'The film begins with the meeting of "Glory" with 'Lord Robert Ure"' and the "Hon. Francis Drake." Both men fall violently in love with her, and the former induces her to follow the stage as a profession. In the mean-time, "John Storm" has become a clergyman, and decides to devote himself to mission work in the slums of London. He entreats "Glory" to give up the idea of the stage, and go with him, but this she refuses to do. She goes to London and secures an appointment as a nurse, but after a time she resigns out of sympathy with another girl, who has been dismissed, through the influence of "Lord Robert Ure." Eventually she secures an appointment on the stage, and is present at a dinner party given in her honour by "Lord Robert." "John Storm" makes another endeavour to convince her to give up the stage, but this she again refuses to do.
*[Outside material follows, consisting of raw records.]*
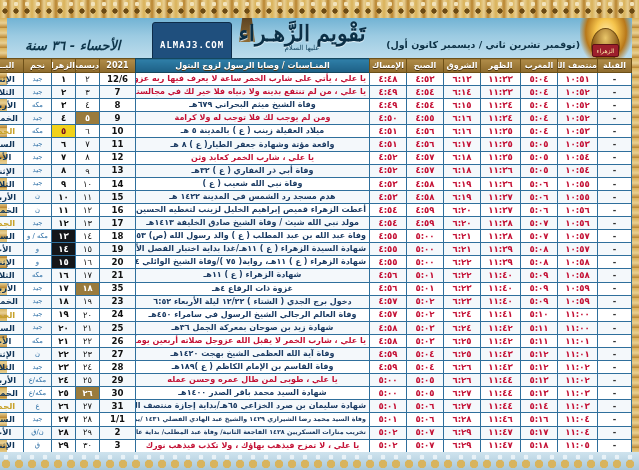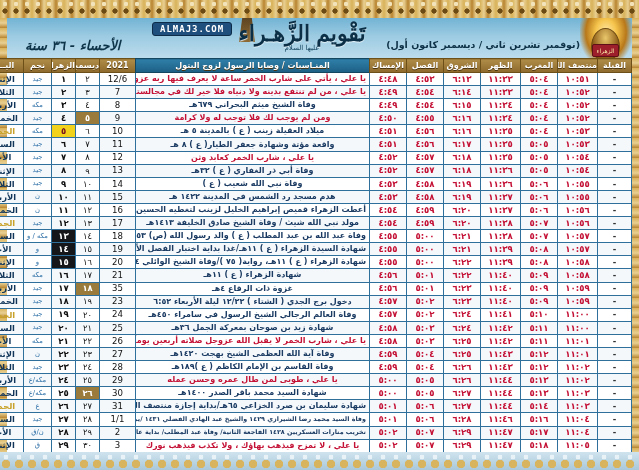--- a/index.html
+++ b/index.html
@@ -86,7 +86,7 @@
     position:absolute;left:145px;top:4px;
     background:#1f4f7d;border:1px solid #0d2c49;border-radius:3px;
     color:#ffffff;font-size:9px;font-weight:bold;letter-spacing:1px;
-    padding:1px 7px;font-family:"DejaVu Sans Mono","Liberation Mono",monospace;
+    padding:17px 7px;font-family:"DejaVu Sans Mono","Liberation Mono",monospace;
   }
   .region{
     position:absolute;left:18px;top:20px;width:160px;text-align:left;

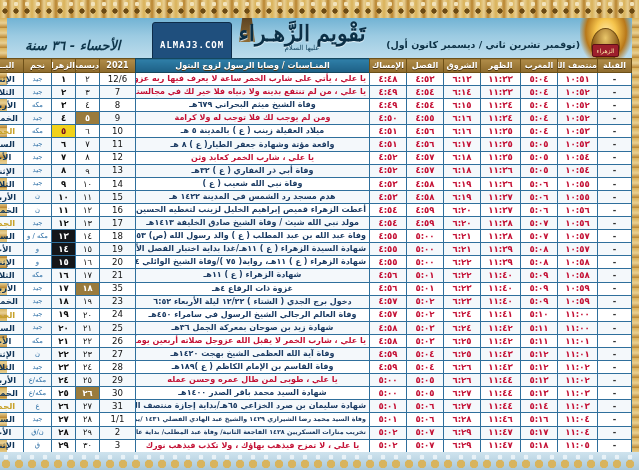--- a/index.html
+++ b/index.html
@@ -200,7 +200,7 @@
           <th>المغرب</th>
           <th>الظهر</th>
           <th>الشروق</th>
-          <th>الفصل</th>
+          <th>الصبح</th>
           <th>الإمساك</th>
           <th class="teal">المنـاسبات / وصايا الرسول لزوج البتول</th>
           <th>2021</th>

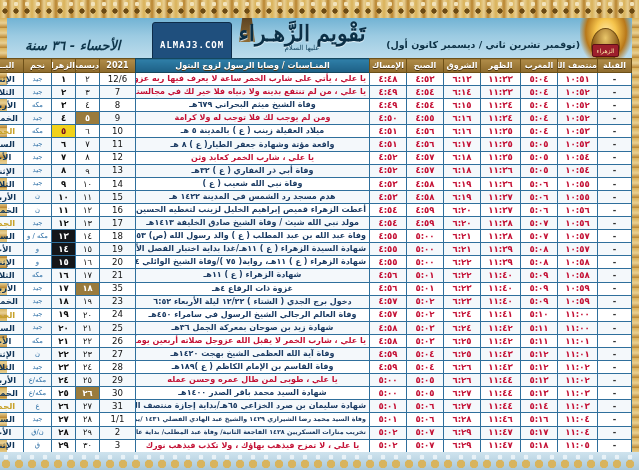--- a/index.html
+++ b/index.html
@@ -139,7 +139,7 @@
   }
   td.event.red{color:#c41236;}
   td.event.small{font-size:6.4px;color:#1b3b63;}
-  td.greg{color:#111;font-weight:normal;font-size:8.6px;margin-left:40px;}
+  td.greg{color:#111;font-weight:bold;font-size:8.6px;margin-left:40px;}
   td.zah{color:#111;font-size:8.4px;}
   td.zah.hl{background:#9a7b3c;color:#fff;font-weight:bold;}
   td.hij{color:#111;font-weight:bold;font-size:8.6px;}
High words are exchanged between "Storm" and "Ure," and the deadly hatred of the latter crystailises into an attempt to get rid of "Storm." He pays an unscrupulous scoundrel to fire the mission hall, leaving "Storm" unconscious in the burning building, from which he is rescued in the nick of time. He goes to "Glory's" flat with the intention of killing her, his objective being the saving of her soul, but her passionate pleading awakens into fresh life the love that he has always had for her, and the film closes with both kneeling before a shrine and giving their lives to each other.'
Source:
'West's Pictures', Queensland Times, 6 December 1911, p.4.